(Before-and-after change records)

-----

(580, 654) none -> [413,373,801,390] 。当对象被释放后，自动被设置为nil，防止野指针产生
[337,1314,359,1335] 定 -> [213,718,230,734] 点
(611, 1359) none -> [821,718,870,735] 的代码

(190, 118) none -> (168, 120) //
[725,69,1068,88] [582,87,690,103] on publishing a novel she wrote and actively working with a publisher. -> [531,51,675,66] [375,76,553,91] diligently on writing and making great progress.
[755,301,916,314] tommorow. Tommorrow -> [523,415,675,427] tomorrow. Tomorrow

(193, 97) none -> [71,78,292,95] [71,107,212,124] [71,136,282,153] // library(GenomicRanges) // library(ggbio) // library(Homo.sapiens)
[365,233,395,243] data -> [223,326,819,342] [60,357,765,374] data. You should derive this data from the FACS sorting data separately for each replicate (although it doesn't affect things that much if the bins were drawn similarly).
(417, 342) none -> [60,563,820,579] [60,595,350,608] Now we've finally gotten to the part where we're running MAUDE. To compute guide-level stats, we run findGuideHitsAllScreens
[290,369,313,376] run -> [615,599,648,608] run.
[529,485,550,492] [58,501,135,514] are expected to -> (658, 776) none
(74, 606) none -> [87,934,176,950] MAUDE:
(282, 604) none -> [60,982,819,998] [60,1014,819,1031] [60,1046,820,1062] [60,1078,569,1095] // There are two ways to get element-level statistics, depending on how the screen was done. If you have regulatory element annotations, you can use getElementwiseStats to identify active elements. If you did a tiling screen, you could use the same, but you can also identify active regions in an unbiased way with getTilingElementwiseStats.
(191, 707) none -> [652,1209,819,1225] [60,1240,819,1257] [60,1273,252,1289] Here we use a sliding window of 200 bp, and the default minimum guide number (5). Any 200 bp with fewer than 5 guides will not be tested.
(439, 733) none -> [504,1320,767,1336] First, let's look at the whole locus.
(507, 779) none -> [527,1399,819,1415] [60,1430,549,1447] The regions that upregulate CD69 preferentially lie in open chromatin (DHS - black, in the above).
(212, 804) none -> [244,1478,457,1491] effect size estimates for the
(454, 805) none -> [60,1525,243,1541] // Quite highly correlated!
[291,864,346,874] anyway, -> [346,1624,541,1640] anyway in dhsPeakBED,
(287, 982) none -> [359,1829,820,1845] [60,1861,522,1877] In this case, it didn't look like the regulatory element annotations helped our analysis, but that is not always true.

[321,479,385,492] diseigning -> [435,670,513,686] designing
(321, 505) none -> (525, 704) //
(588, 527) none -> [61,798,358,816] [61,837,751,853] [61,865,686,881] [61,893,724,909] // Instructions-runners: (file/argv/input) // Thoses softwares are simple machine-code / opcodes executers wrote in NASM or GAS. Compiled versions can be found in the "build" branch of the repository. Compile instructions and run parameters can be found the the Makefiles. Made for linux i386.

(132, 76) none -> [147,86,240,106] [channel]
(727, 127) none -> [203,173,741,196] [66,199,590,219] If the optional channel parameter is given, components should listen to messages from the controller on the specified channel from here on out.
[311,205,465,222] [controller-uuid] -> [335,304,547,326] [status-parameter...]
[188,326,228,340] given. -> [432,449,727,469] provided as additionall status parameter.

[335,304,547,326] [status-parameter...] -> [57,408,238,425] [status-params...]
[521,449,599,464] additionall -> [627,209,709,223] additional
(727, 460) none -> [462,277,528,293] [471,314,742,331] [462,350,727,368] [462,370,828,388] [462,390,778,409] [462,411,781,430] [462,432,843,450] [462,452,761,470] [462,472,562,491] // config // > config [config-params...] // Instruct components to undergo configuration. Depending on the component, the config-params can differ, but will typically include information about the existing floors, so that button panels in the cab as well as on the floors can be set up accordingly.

-----

WHAT THE EXERCISE ASKS
Extract the entries above verbatim.

TASK SOLUTION
(580, 654) none -> [413,373,801,390] 。当对象被释放后，自动被设置为nil，防止野指针产生
[337,1314,359,1335] 定 -> [213,718,230,734] 点
(611, 1359) none -> [821,718,870,735] 的代码

(190, 118) none -> (168, 120) //
[725,69,1068,88] [582,87,690,103] on publishing a novel she wrote and actively working with a publisher. -> [531,51,675,66] [375,76,553,91] diligently on writing and making great progress.
[755,301,916,314] tommorow. Tommorrow -> [523,415,675,427] tomorrow. Tomorrow

(193, 97) none -> [71,78,292,95] [71,107,212,124] [71,136,282,153] // library(GenomicRanges) // library(ggbio) // library(Homo.sapiens)
[365,233,395,243] data -> [223,326,819,342] [60,357,765,374] data. You should derive this data from the FACS sorting data separately for each replicate (although it doesn't affect things that much if the bins were drawn similarly).
(417, 342) none -> [60,563,820,579] [60,595,350,608] Now we've finally gotten to the part where we're running MAUDE. To compute guide-level stats, we run findGuideHitsAllScreens
[290,369,313,376] run -> [615,599,648,608] run.
[529,485,550,492] [58,501,135,514] are expected to -> (658, 776) none
(74, 606) none -> [87,934,176,950] MAUDE:
(282, 604) none -> [60,982,819,998] [60,1014,819,1031] [60,1046,820,1062] [60,1078,569,1095] // There are two ways to get element-level statistics, depending on how the screen was done. If you have regulatory element annotations, you can use getElementwiseStats to identify active elements. If you did a tiling screen, you could use the same, but you can also identify active regions in an unbiased way with getTilingElementwiseStats.
(191, 707) none -> [652,1209,819,1225] [60,1240,819,1257] [60,1273,252,1289] Here we use a sliding window of 200 bp, and the default minimum guide number (5). Any 200 bp with fewer than 5 guides will not be tested.
(439, 733) none -> [504,1320,767,1336] First, let's look at the whole locus.
(507, 779) none -> [527,1399,819,1415] [60,1430,549,1447] The regions that upregulate CD69 preferentially lie in open chromatin (DHS - black, in the above).
(212, 804) none -> [244,1478,457,1491] effect size estimates for the
(454, 805) none -> [60,1525,243,1541] // Quite highly correlated!
[291,864,346,874] anyway, -> [346,1624,541,1640] anyway in dhsPeakBED,
(287, 982) none -> [359,1829,820,1845] [60,1861,522,1877] In this case, it didn't look like the regulatory element annotations helped our analysis, but that is not always true.

[321,479,385,492] diseigning -> [435,670,513,686] designing
(321, 505) none -> (525, 704) //
(588, 527) none -> [61,798,358,816] [61,837,751,853] [61,865,686,881] [61,893,724,909] // Instructions-runners: (file/argv/input) // Thoses softwares are simple machine-code / opcodes executers wrote in NASM or GAS. Compiled versions can be found in the "build" branch of the repository. Compile instructions and run parameters can be found the the Makefiles. Made for linux i386.

(132, 76) none -> [147,86,240,106] [channel]
(727, 127) none -> [203,173,741,196] [66,199,590,219] If the optional channel parameter is given, components should listen to messages from the controller on the specified channel from here on out.
[311,205,465,222] [controller-uuid] -> [335,304,547,326] [status-parameter...]
[188,326,228,340] given. -> [432,449,727,469] provided as additionall status parameter.

[335,304,547,326] [status-parameter...] -> [57,408,238,425] [status-params...]
[521,449,599,464] additionall -> [627,209,709,223] additional
(727, 460) none -> [462,277,528,293] [471,314,742,331] [462,350,727,368] [462,370,828,388] [462,390,778,409] [462,411,781,430] [462,432,843,450] [462,452,761,470] [462,472,562,491] // config // > config [config-params...] // Instruct components to undergo configuration. Depending on the component, the config-params can differ, but will typically include information about the existing floors, so that button panels in the cab as well as on the floors can be set up accordingly.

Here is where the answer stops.